Data records:
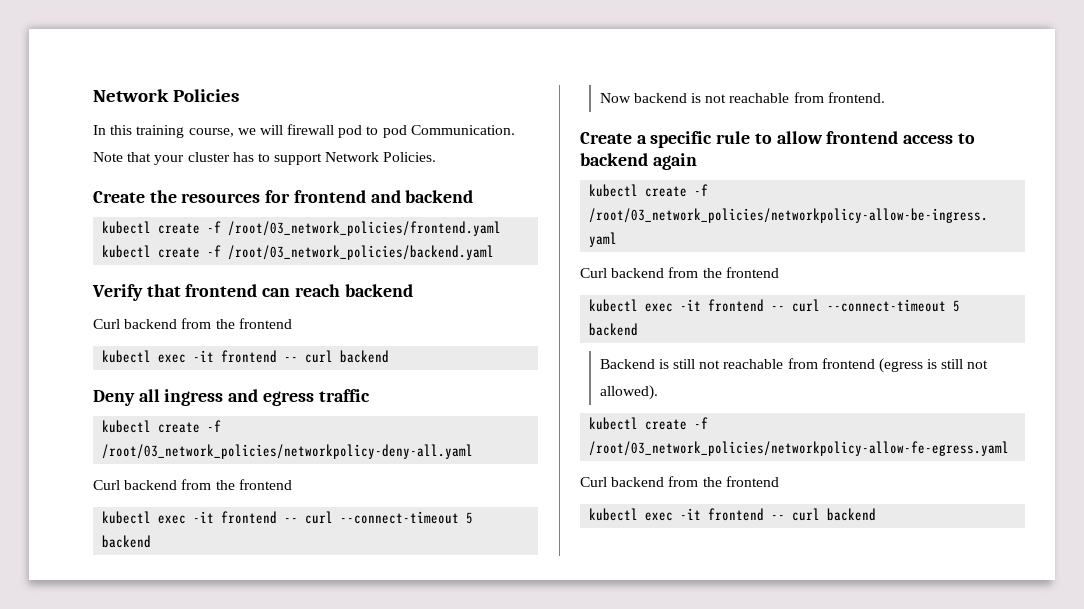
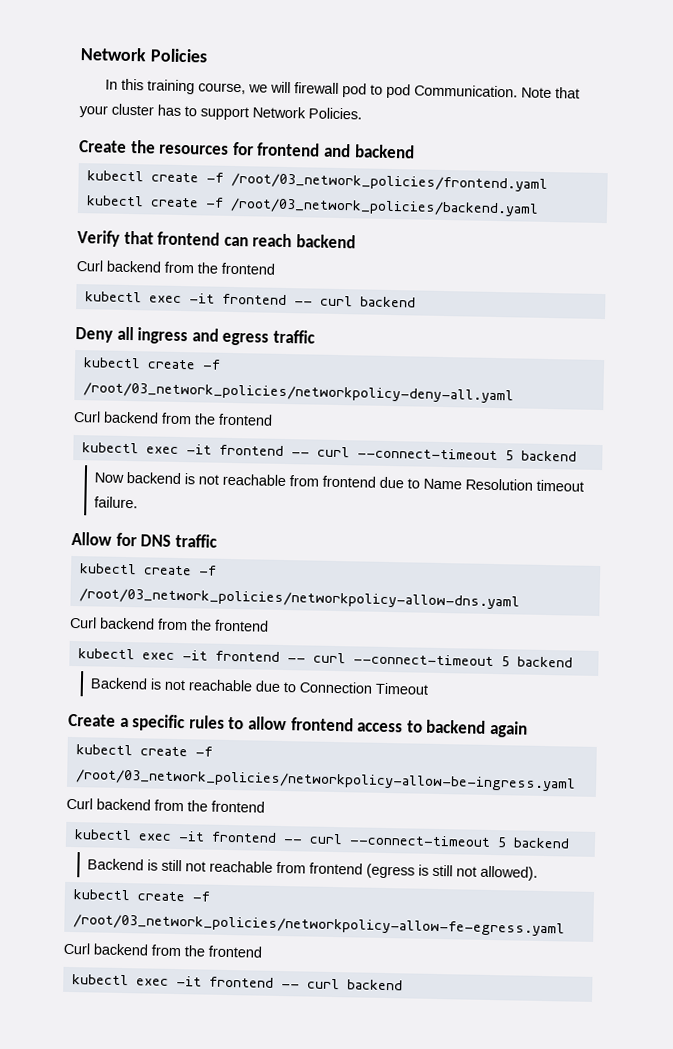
- Now backend is not reachable from frontend.
+ Now backend is not reachable from frontend due to Name Resolution timeout failure.
+ Allow for DNS traffic
+ kubectl create -f /root/03_network_policies/networkpolicy-allow-dns.yaml
+ Curl backend from the frontend
+ kubectl exec -it frontend -- curl --connect-timeout 5 backend
+ Backend is not reachable due to Connection Timeout
- Create a specific rule to allow frontend access to backend again
+ Create a specific rules to allow frontend access to backend again

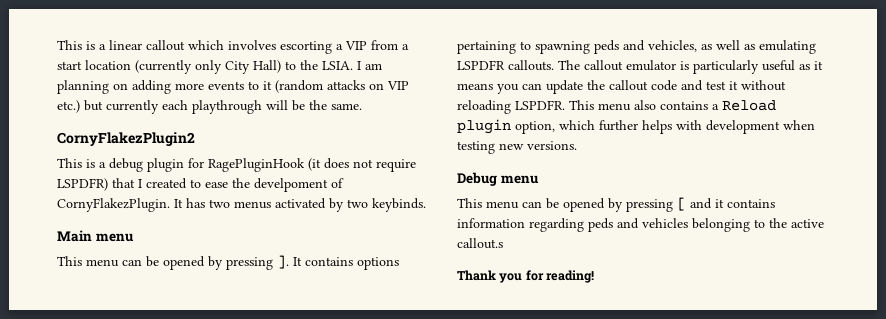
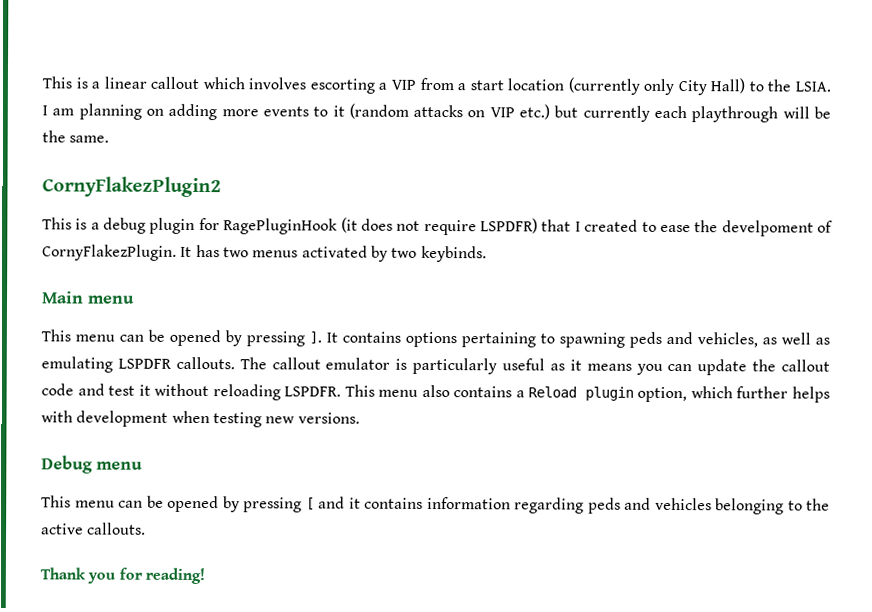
- This menu can be opened by pressing [ and it contains information regarding peds and vehicles belonging to the active callout.s
+ This menu can be opened by pressing [ and it contains information regarding peds and vehicles belonging to the active callouts.

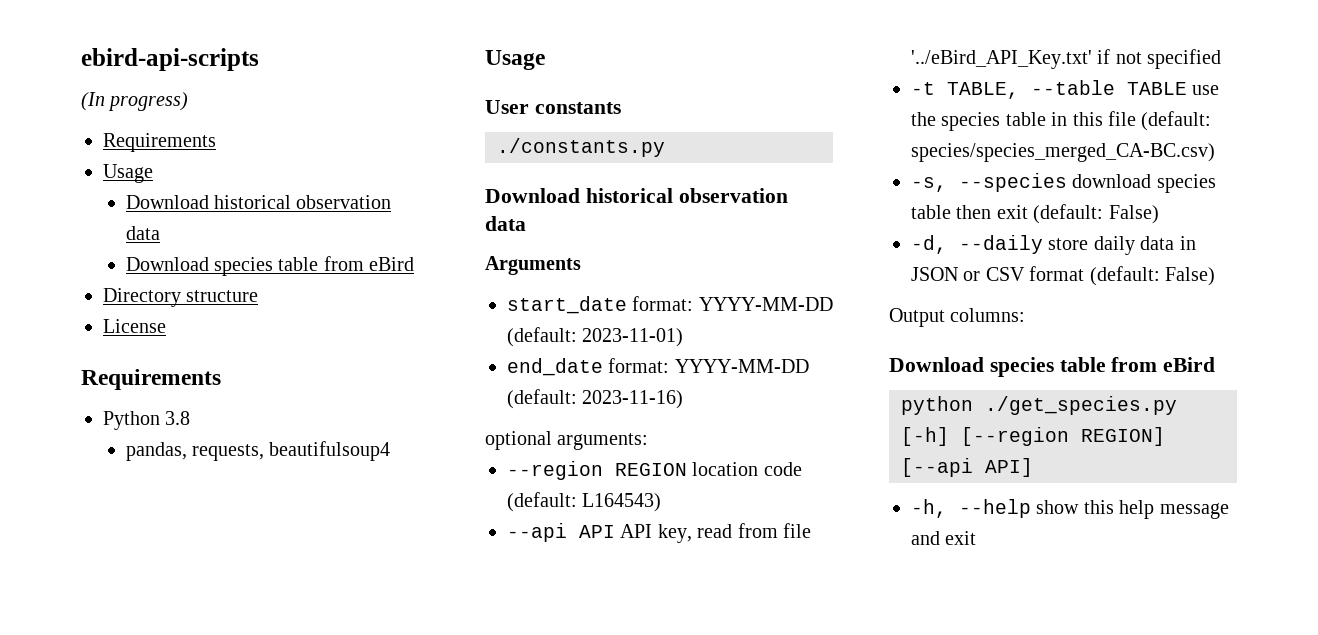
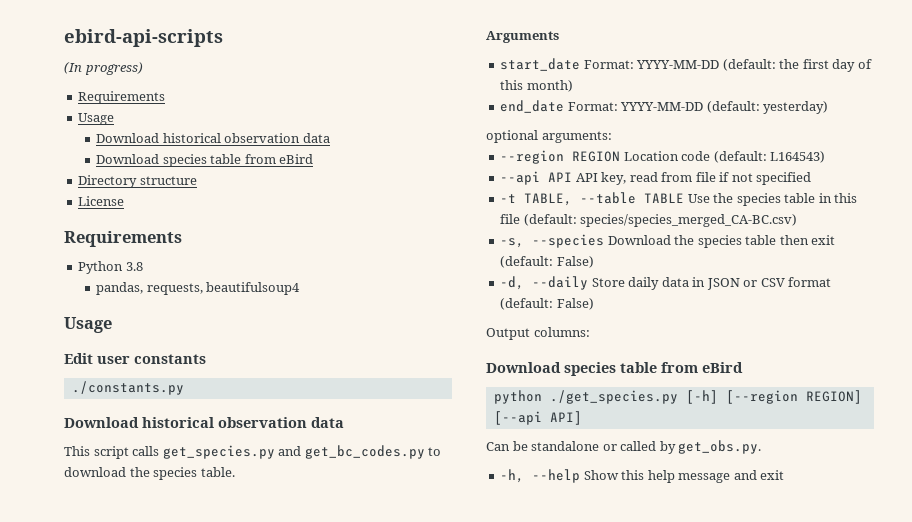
- User constants
+ Edit user constants
+ This script calls get_species.py and get_bc_codes.py to download the species table.
- start_date format: YYYY-MM-DD (default: 2023-11-01)
+ start_date Format: YYYY-MM-DD (default: the first day of this month)
- end_date format: YYYY-MM-DD (default: 2023-11-16)
+ end_date Format: YYYY-MM-DD (default: yesterday)
- --region REGION location code (default: L164543)
+ --region REGION Location code (default: L164543)
- --api API API key, read from file '../eBird_API_Key.txt' if not specified
+ --api API API key, read from file if not specified
- -t TABLE, --table TABLE use the species table in this file (default: species/species_merged_CA-BC.csv)
+ -t TABLE, --table TABLE Use the species table in this file (default: species/species_merged_CA-BC.csv)
- -s, --species download species table then exit (default: False)
+ -s, --species Download the species table then exit (default: False)
- -d, --daily store daily data in JSON or CSV format (default: False)
+ -d, --daily Store daily data in JSON or CSV format (default: False)
+ Can be standalone or called by get_obs.py.
- -h, --help show this help message and exit
+ -h, --help Show this help message and exit

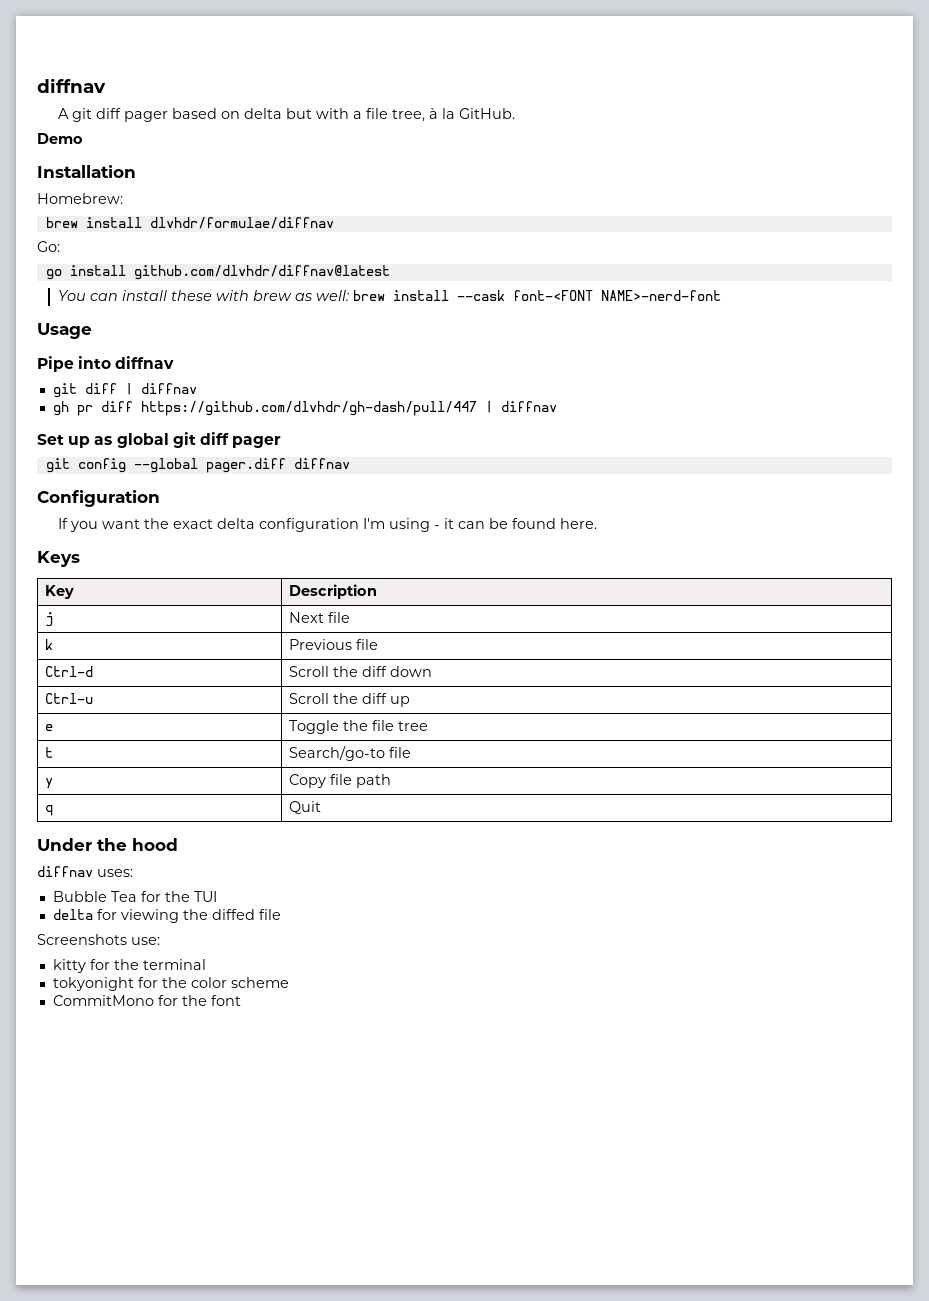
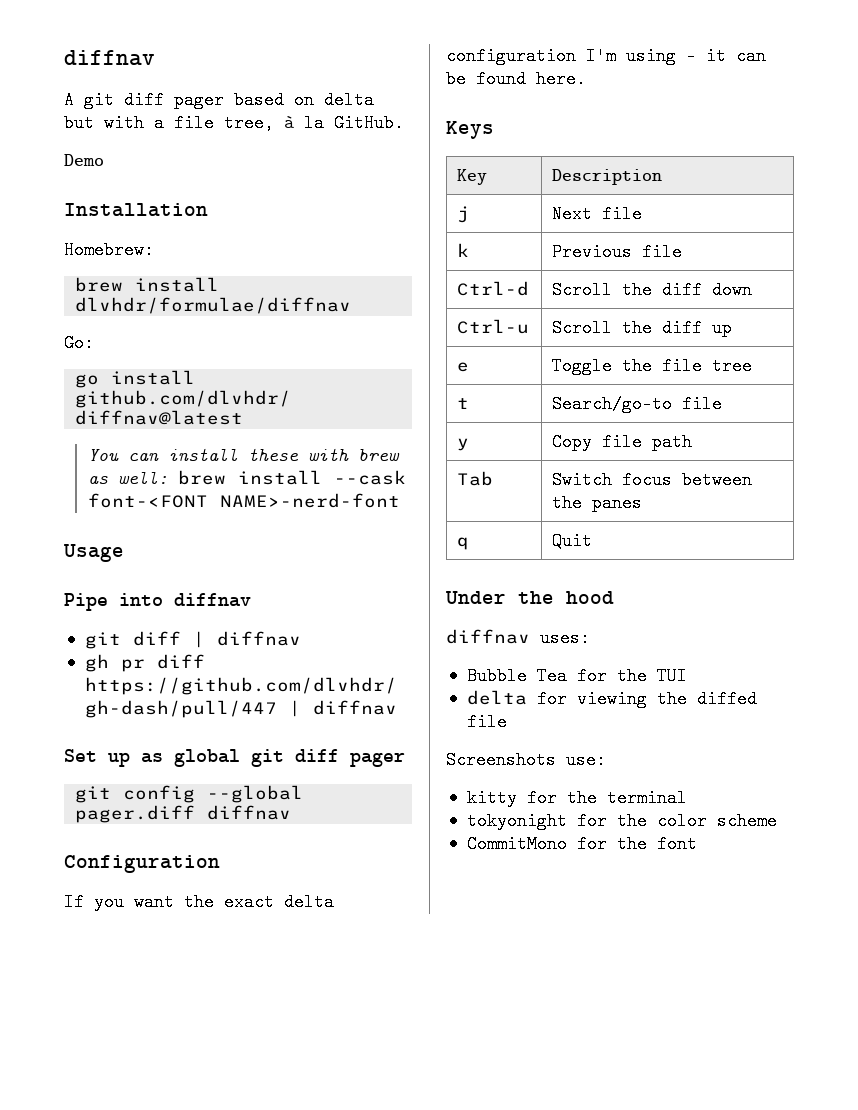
+ Tab | Switch focus between the panes

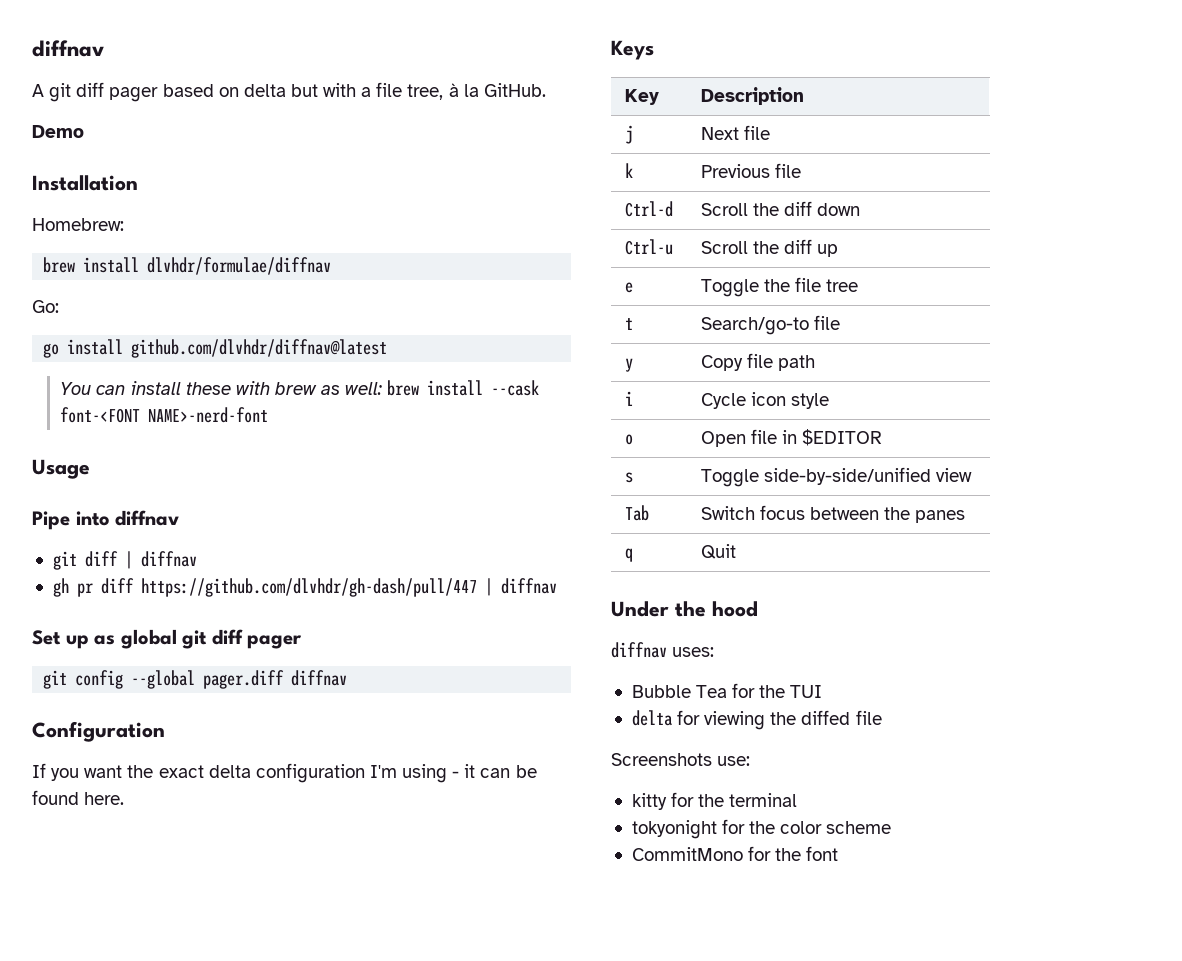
+ i | Cycle icon style
+ o | Open file in $EDITOR
+ s | Toggle side-by-side/unified view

What you need to do: Copy exactly, and only, the lines from the first line of the material through the line that contains "- -t TABLE, --table", both ends kept; no pictures.

Task response:
- Now backend is not reachable from frontend.
+ Now backend is not reachable from frontend due to Name Resolution timeout failure.
+ Allow for DNS traffic
+ kubectl create -f /root/03_network_policies/networkpolicy-allow-dns.yaml
+ Curl backend from the frontend
+ kubectl exec -it frontend -- curl --connect-timeout 5 backend
+ Backend is not reachable due to Connection Timeout
- Create a specific rule to allow frontend access to backend again
+ Create a specific rules to allow frontend access to backend again

- This menu can be opened by pressing [ and it contains information regarding peds and vehicles belonging to the active callout.s
+ This menu can be opened by pressing [ and it contains information regarding peds and vehicles belonging to the active callouts.

- User constants
+ Edit user constants
+ This script calls get_species.py and get_bc_codes.py to download the species table.
- start_date format: YYYY-MM-DD (default: 2023-11-01)
+ start_date Format: YYYY-MM-DD (default: the first day of this month)
- end_date format: YYYY-MM-DD (default: 2023-11-16)
+ end_date Format: YYYY-MM-DD (default: yesterday)
- --region REGION location code (default: L164543)
+ --region REGION Location code (default: L164543)
- --api API API key, read from file '../eBird_API_Key.txt' if not specified
+ --api API API key, read from file if not specified
- -t TABLE, --table TABLE use the species table in this file (default: species/species_merged_CA-BC.csv)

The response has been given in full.